The future looks good for Canadian retailers (Survey)

Strong sales attributed to better service

The economy might be on shaky ground, but Canadian retailers are feeling more confident than they have in years, according to the third annual Canadian Retail Insights Report by American Express.

On behalf of American Express, Nielsen surveyed 375 decision-makers in gas, grocery, restaurant, fast food and general retail sectors nationwide. The majority of retailers (84%) said the financial outlook over the next 12 months is positive, compared to 76% in 2014 and 80% in 2012.

“Despite what the headlines are saying this year, Canadian retailers are definitely feeling optimistic,” said Jennifer Hawkins, VP and general manager of merchant services at American Express Canada.
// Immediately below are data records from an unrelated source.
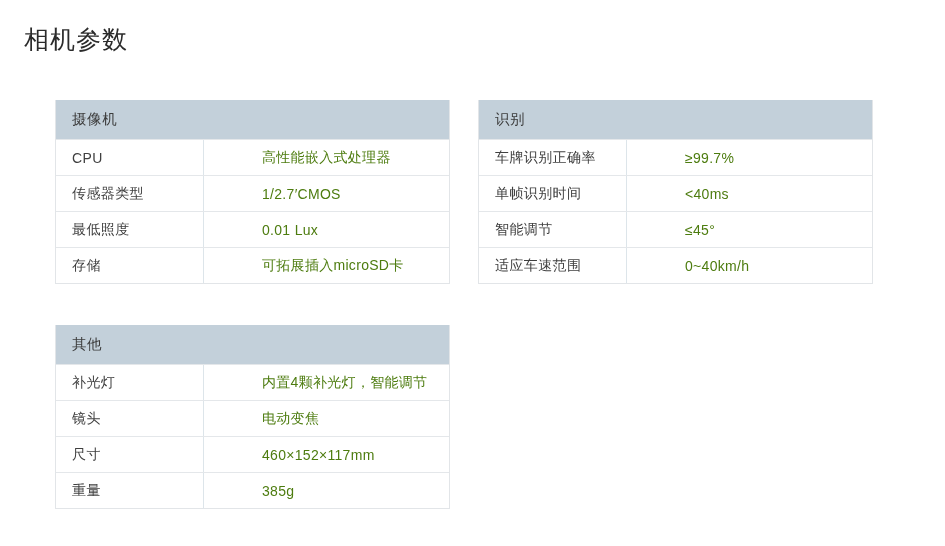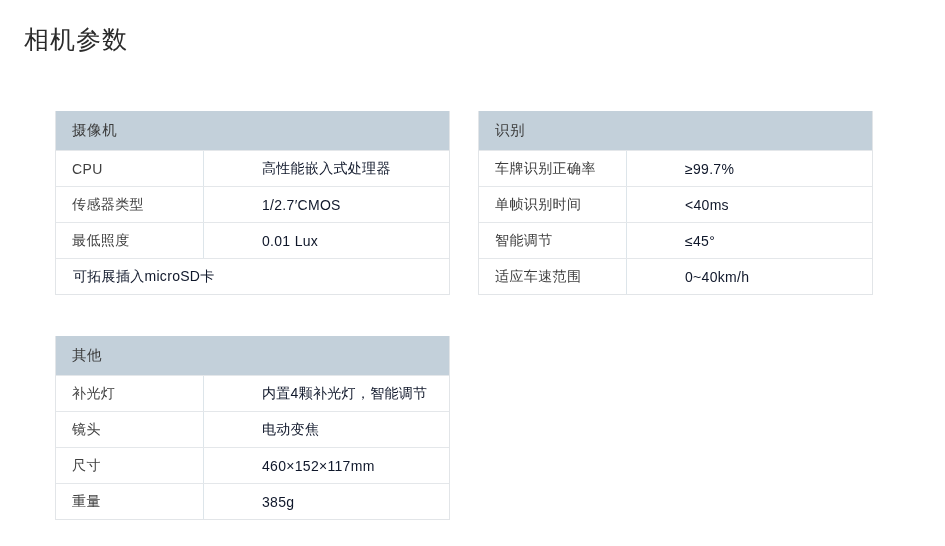--- a/index.html
+++ b/index.html
@@ -40,7 +40,7 @@
   .grid {
     position: absolute;
     left: 55px;
-    top: 111px;
+    top: 100px;
     width: 838px;
     display: grid;
     grid-template-columns: 395px 395px;

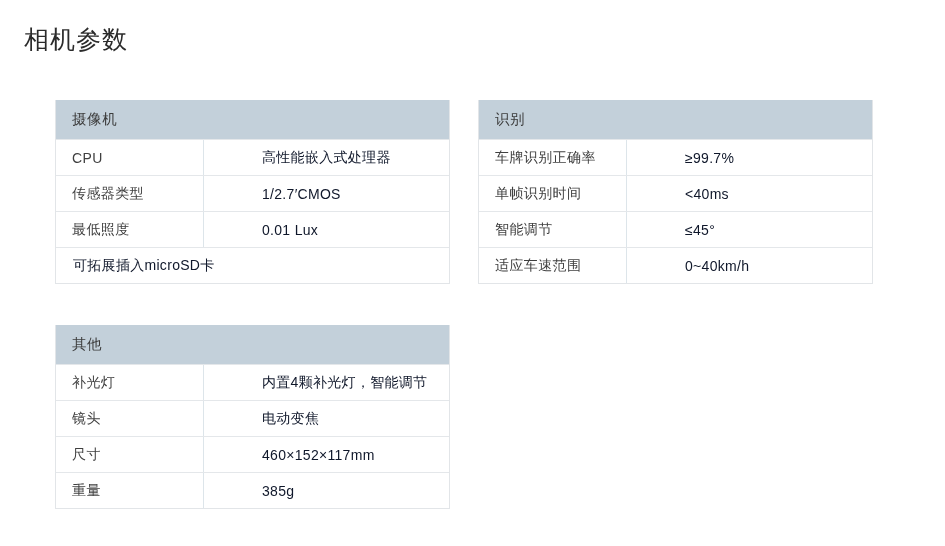--- a/index.html
+++ b/index.html
@@ -100,7 +100,7 @@
     display: flex;
     align-items: center;
     font-size: 14px;
-    color: #0f172a;
+    color: #4d7c0f;
     letter-spacing: .3px;
     white-space: nowrap;
   }

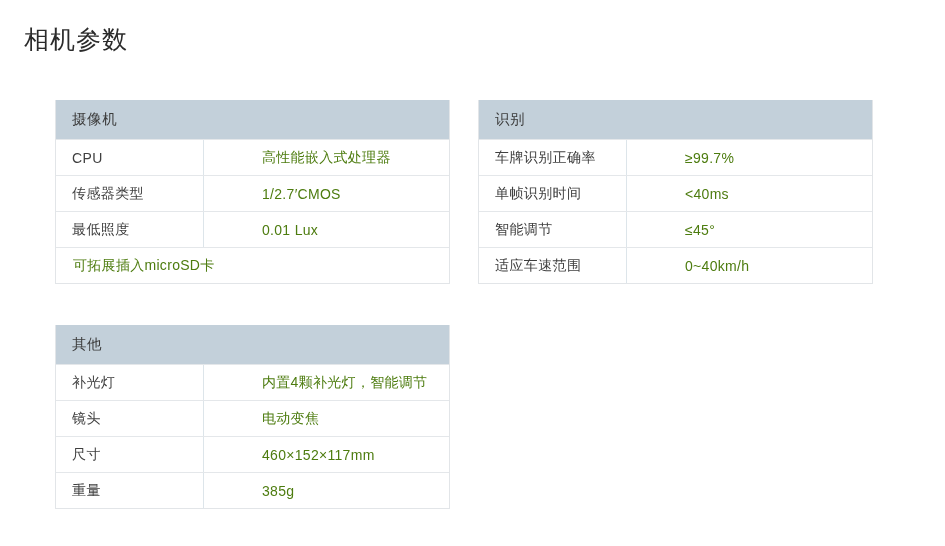--- a/index.html
+++ b/index.html
@@ -135,6 +135,7 @@
         <div class="t-value">0.01 Lux</div>
       </div>
       <div class="t-row">
+        <div class="t-label">存储</div>
         <div class="t-value">可拓展插入microSD卡</div>
       </div>
     </div>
A big reason for the optimism is that more than half (56%) of the retailers report sales have grown significantly since 2014, while 28% said sales have remained consistent. “There’s definitely a segment of the retail population that is doing well and building on that success,” said Hawkins.

What’s driving sales? In the survey, 82% of retailers cited better customer service experiences as the reason behind their jump in sales. And nearly all (97%) said they’re using customer service as a way to differentiate themselves from competitors.

Compared to last year, more businesses in the grocery and restaurant sectors are investing in improving customer service in 2015 (87% vs. 66% for grocery and 82% vs. 67% for restaurants).

“It was a resounding vote for the importance of customer service as a key tool to stand out from the competition,” said Hawkins. “It’s a very crowded market and retailers are seeing intense competition. There’s a consensus that customers expect excellent customer service, so retailers really need to elevate their game in this space.”

While focusing on customer service obviously isn’t a new strategy, “retailers are making it even more important in their plans because they’re starting to see it bear fruit in terms of sales,” said Hawkins.


While sales growth as a result from new technologies has increased, many retailers feel ecommerce doesn’t apply to them.

One third of respondents (33%) said their company’s sales have grown as a result of new technologies, up from 24% in 2014. The growth was most notable in the restaurant sector, with 31% of respondents reporting increased sales as a result of new technologies, compared to 16% in 2014.

Yet 40% of retailers said online shopping has not had an impact on their business because it’s not relevant to their industry, and 29% said it’s not relevant to their customers.

By sector, 56% of respondents in general retail said online isn’t relevant to their industry. This was followed by grocery (55%) fast food (43%) and restaurant (26%).

“We found it surprising that despite all the new technologies that are available to retailers, they’re not seeing the value associated with it,” said Hawkins.

“I don’t think it’s news that Canadian retailers are investing less in online and expect less in online sales versus U.S. retailers. But I was surprised to see that 40% said that online shopping did not have an impact on their business because it wasn’t relevant to their industry. I think there’s still opportunity for Canadian retailers to learn and invest more and invest more in this space.”